Maintaining exercise routines throughout adulthood can help to preserve mental acuity and memory
There is sound evidence to support the idea that being physically active on a regular basis throughout adulthood reaps dividends in later life, according to the results of long-term study published online today (22 February) online in the Journal of Neurology Neurosurgery & Psychiatry.
The observational study, conducted by a team led by Sarah-Naomi James, from the MRC Unit for Lifelong Health and Ageing at UCL, University College London Medical School, suggests that any regular leisure time physical activity at any age is linked to better brain function in later life. However, maintaining an exercise routine throughout adulthood seems to be best for preserving people’s mental acuity and memory.
The researchers acknowledge that factoring in childhood cognitive ability, household income, and education weakened the observed associations, but state that the findings nevertheless remained statistically significant.
Categorising physical activity levels
Physical activity is modestly associated with a lower risk of dementia, cognitive decline, and loss of later life mental acuity. But it’s not known whether the timing, frequency, or maintenance of leisure time physical activity across the life course might be key to later life cognitive abilities.

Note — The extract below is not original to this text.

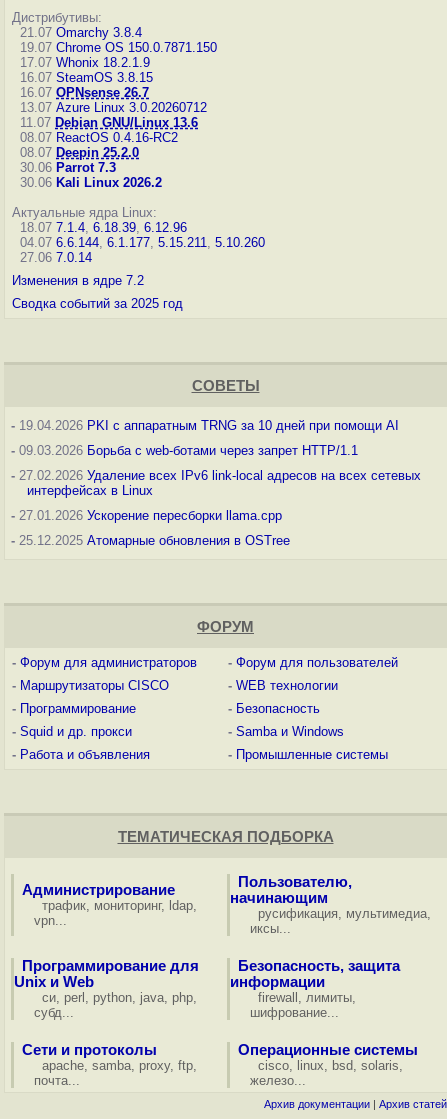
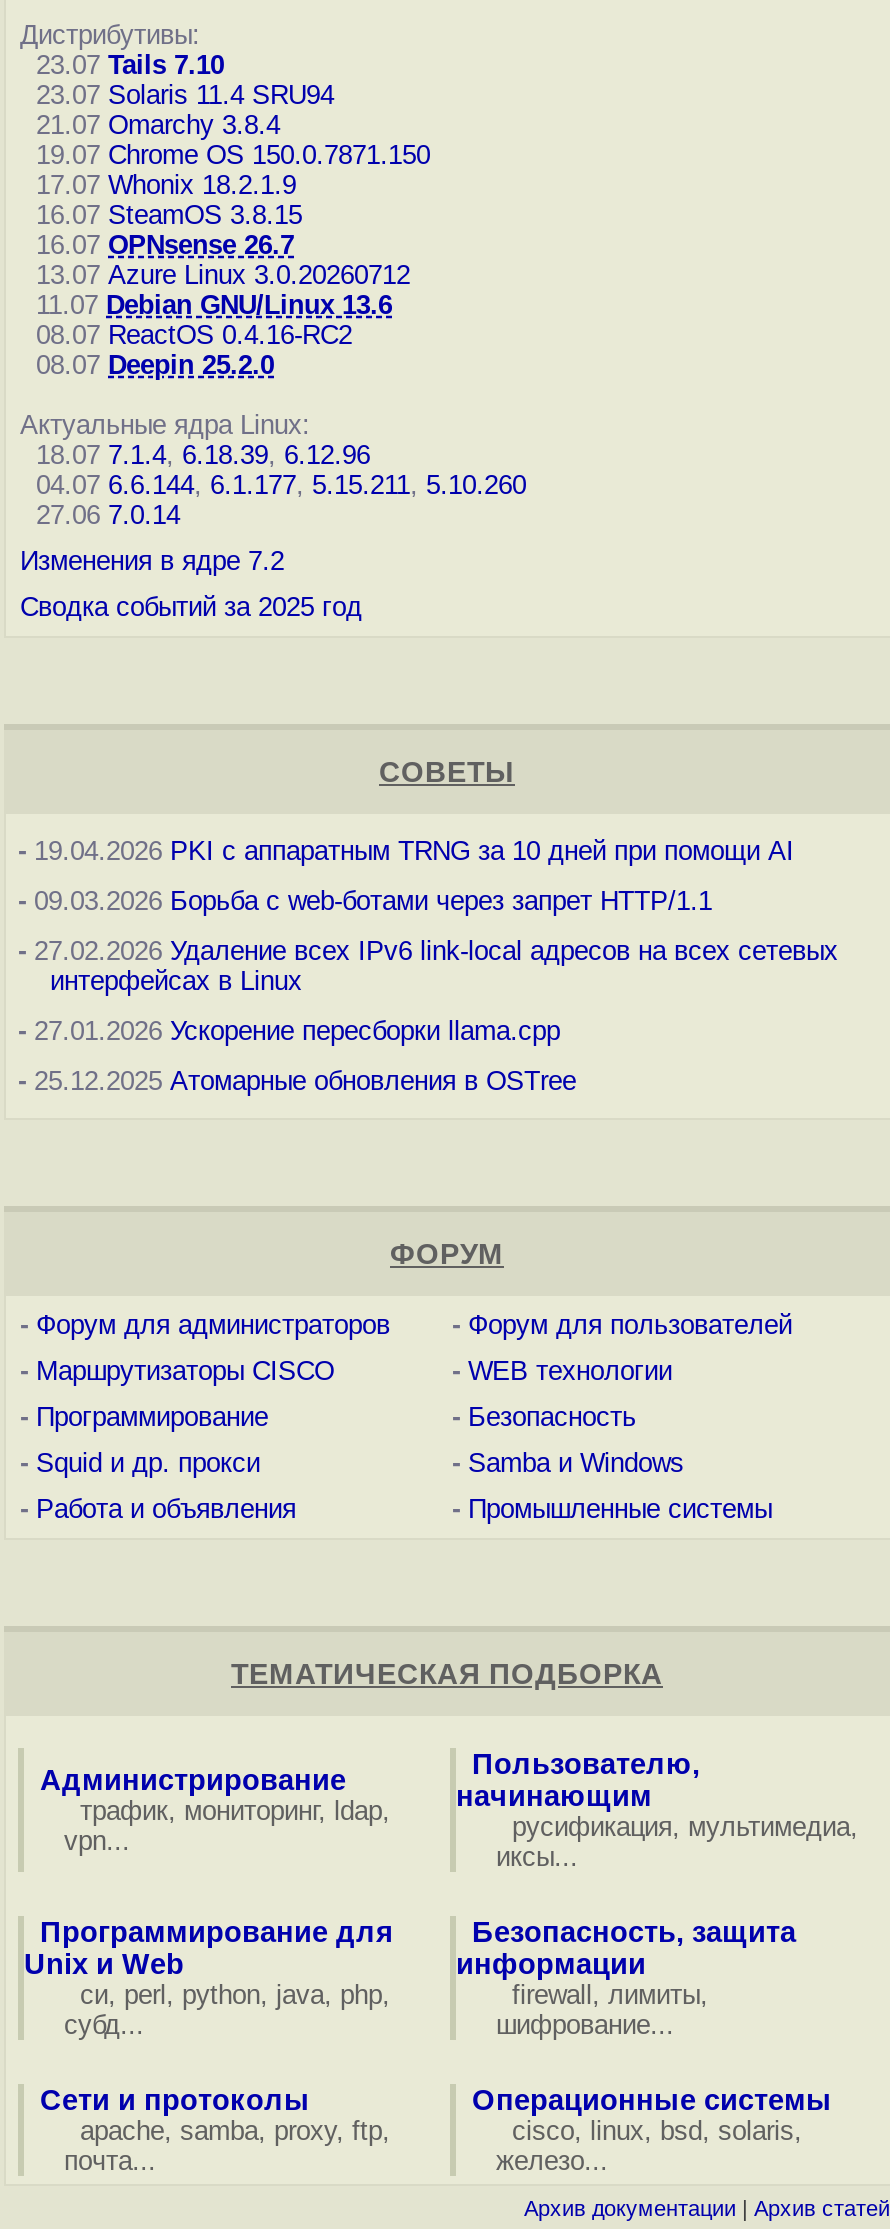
+ 23.07 Tails 7.10
+ 23.07 Solaris 11.4 SRU94

moved down: 21.07 Omarchy 3.8.4 | 19.07 Chrome OS 150.0.7871.150 | 17.07 Whonix 18.2.1.9 | ... | 08.07 ReactOS 0.4.16-RC2 | 08.07 Deepin 25.2.0

- 30.06 Parrot 7.3
- 30.06 Kali Linux 2026.2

Dr James and her team wanted to know if physical activity might be most beneficial in specific ‘sensitive’ periods during the life course, or across a number of time periods. They looked at the strength of associations between a range of cognitive tests at age 69 and reported leisure time physical activity at the ages of 36, 43, 53, 60-64, and 69 among 1,417 people (53 per cent of whom were women) taking part in the 1946 British birth cohort study.

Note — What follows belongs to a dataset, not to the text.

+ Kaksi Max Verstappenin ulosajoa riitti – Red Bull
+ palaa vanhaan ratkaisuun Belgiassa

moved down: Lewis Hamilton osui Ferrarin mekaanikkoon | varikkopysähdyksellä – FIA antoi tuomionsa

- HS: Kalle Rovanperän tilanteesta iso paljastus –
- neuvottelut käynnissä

Physical activity levels were categorised as: inactive; moderately active (1-4 times/month); most active (5 or more times/month), and summed across all five assessments to create a total score ranging from 0 (inactive at all ages) to 5 (active at all ages).
Some 11 per cent of participants were physically inactive at all five time points; 17 per cent were active at one; 20 per cent were active at two and three; 17 per cent were active at four and 15 per cent at all five.

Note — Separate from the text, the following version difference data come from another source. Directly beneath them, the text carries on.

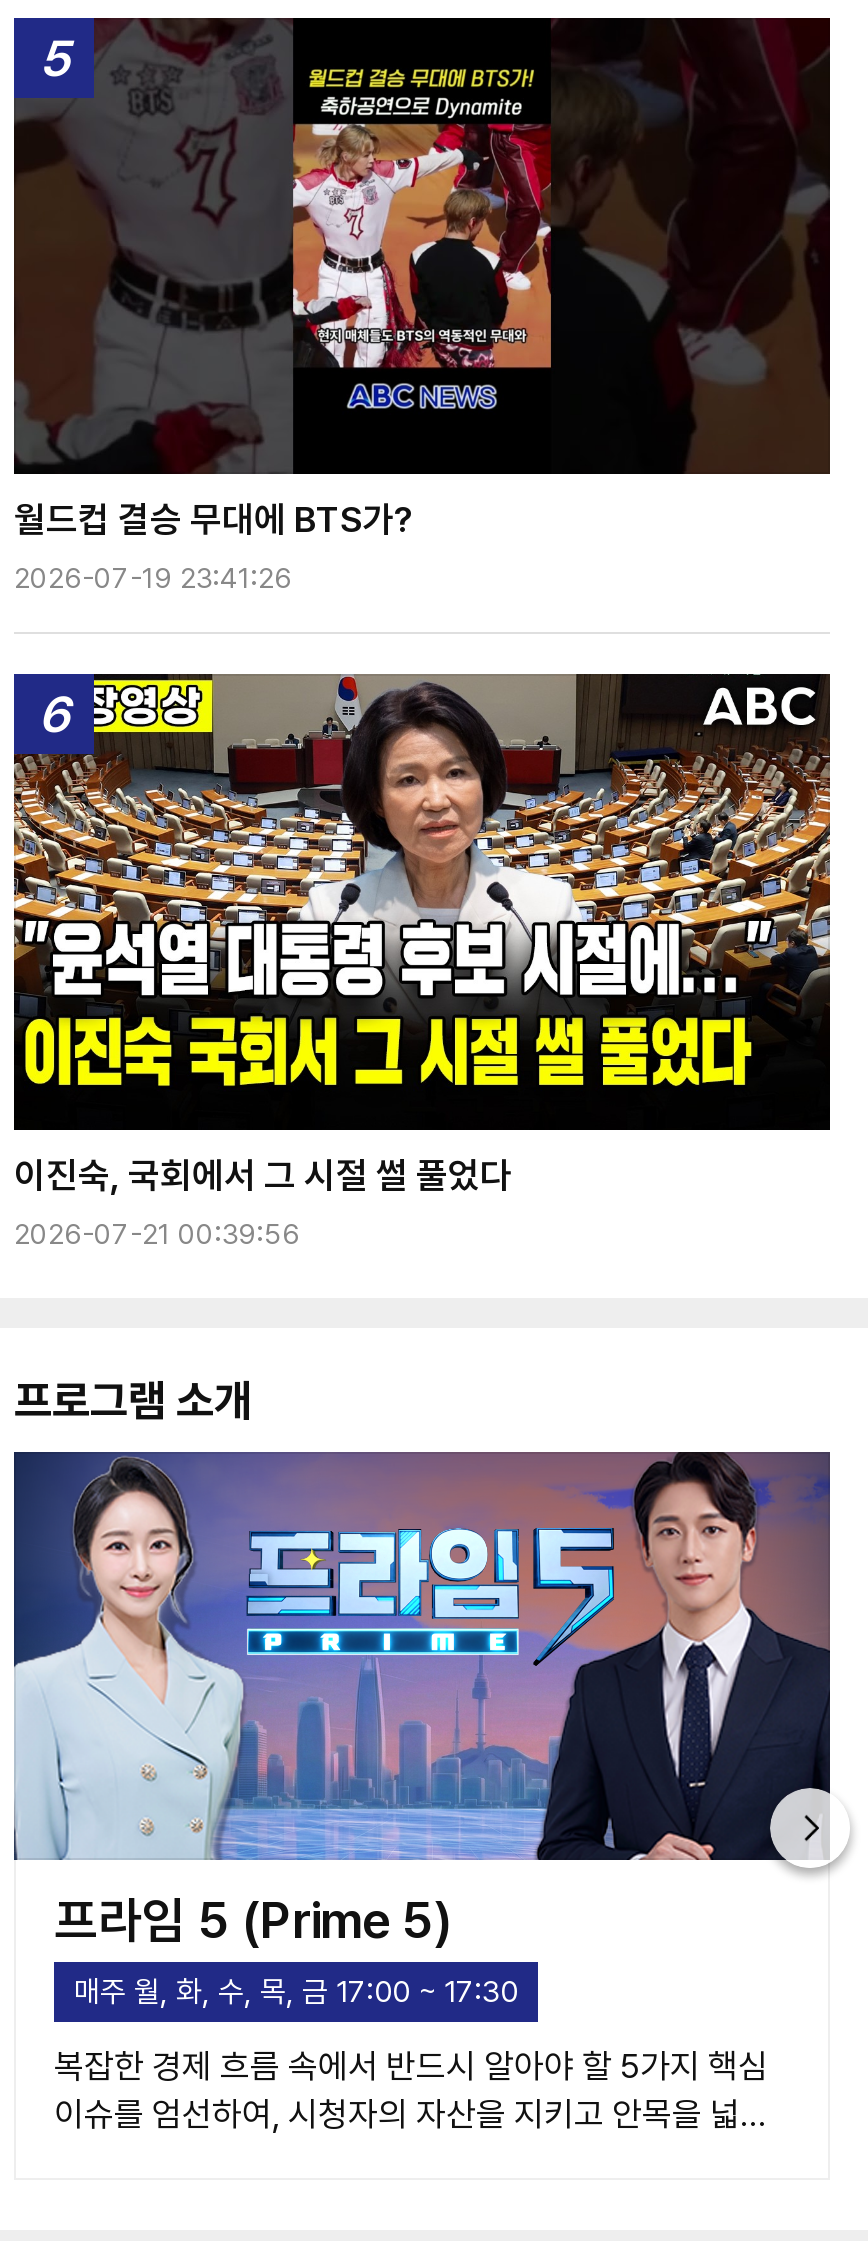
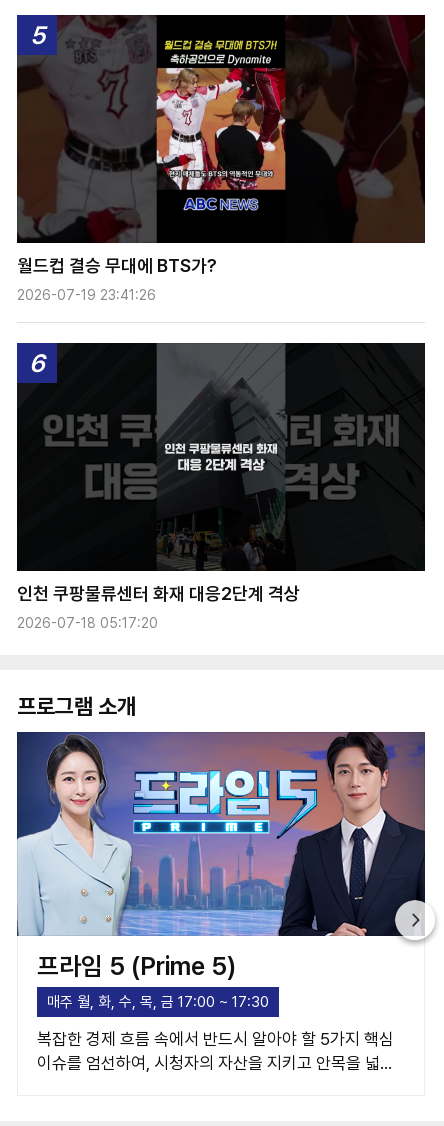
- [image]
- 이진숙, 국회에서 그 시절 썰 풀었다
+ [image]
+ 인천 쿠팡물류센터 화재 대응2단계 격상

- 2026-07-21 00:39:56
+ 2026-07-18 05:17:20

Cognitive performance at age 69 was assessed using the validated ACE-111, which tests attention and orientation, verbal fluency, memory, language, and visuospatial function, plus by tests of verbal memory (word learning test) and processing speed (visual search speed).
Factors associated with a heightened risk of cognitive decline – cardiovascular and mental health, and carriage of the APOE-ε4 gene – were also assessed to see if these modified any observed associations.
Being active at five 'time points' was linked to best results
Analysis of the results showed that being physically active at all five time points was associated with higher cognitive performance, verbal memory, and processing speed at the age of 69.
The effect sizes were similar across all adult ages, and for those who were moderately and most physically active, ‘suggesting that being physically active at any time in adulthood, even if participating as little as once per month, is linked with higher cognition’, Dr James and her team note.
But the strongest association was observed for sustained cumulative physical activity and later life cognition, and for those who were most physically active at all ages. This positive association between cumulative physical activity and later life cognitive performance was explained, in part, by childhood cognition, socioeconomic position and education.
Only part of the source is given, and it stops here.